You would expect that if you give people complete freedom, things would go in all directions. Give ten groups the same task, without examples, without consultation, and you expect variation. A lot of variation. And you will probably get that. But rarely is that variation completely random. If you look closely, patterns start to appear. Solutions that resemble each other, even though no one copied from anyone else.
A recent study did something similar, but on a much larger scale. Researchers looked at hundreds of languages worldwide. Languages that developed over thousands of years, often independently from one another. If there is any room for randomness, it should be here. But that is not what they found.
Languages differ enormously. In sounds, in words, in grammar. But they do not differ randomly. There are patterns. Preferred directions. As if languages, despite all their freedom, keep ending up in similar kinds of solutions.
That may not sound surprising. Linguists have long talked about so-called “universals”, rules that would hold across all languages. But in recent years, that idea has come under pressure. Many of those supposed universals turned out to be less robust than once thought. And that is exactly what makes this study by Annemarie Verkerk and colleagues interesting.
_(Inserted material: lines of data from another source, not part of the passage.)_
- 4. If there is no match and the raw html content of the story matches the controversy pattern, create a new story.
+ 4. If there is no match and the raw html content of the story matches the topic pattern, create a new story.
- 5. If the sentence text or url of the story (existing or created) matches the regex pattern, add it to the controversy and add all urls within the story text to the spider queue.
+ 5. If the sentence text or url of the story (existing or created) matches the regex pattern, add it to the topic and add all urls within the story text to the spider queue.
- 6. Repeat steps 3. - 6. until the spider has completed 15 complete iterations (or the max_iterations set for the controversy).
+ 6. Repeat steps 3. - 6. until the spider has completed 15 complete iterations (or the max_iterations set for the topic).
When you properly control for language relationships and geographic influences, a large share of these universals disappears. What first looked like a near-universal pattern often turns out to be the result of languages being related, or of neighbouring languages influencing each other. In other words, much of what “occurs everywhere” simply occurs often in the same places.
What remains is a much smaller set of patterns. Roughly a third of the proposed universals still hold. And that is precisely the point. What remains cannot be dismissed as a coincidence. These patterns are mainly about how languages organise and structure things. About consistency. About how elements relate to one another. And perhaps more importantly, these patterns do not emerge once. They emerge again and again, in different parts of the world.
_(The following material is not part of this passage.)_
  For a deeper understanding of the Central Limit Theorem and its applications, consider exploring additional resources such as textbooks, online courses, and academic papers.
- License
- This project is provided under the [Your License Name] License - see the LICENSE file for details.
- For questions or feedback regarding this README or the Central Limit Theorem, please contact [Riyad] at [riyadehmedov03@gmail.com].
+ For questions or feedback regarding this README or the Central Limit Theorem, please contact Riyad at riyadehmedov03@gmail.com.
It is hard to call that a coincidence. Languages, despite their diversity, seem to be shaped by shared pressures in how people speak, listen and understand. They converge on solutions that are workable for communication.
There is no single correct way. But some ways seem to work better than others. You can compare it to water flowing downhill. It can take different paths, but it often ends up in the same valleys. Or to cities that develop independently, yet end up with similar structures.
There is variation. A lot of variation. But within limits.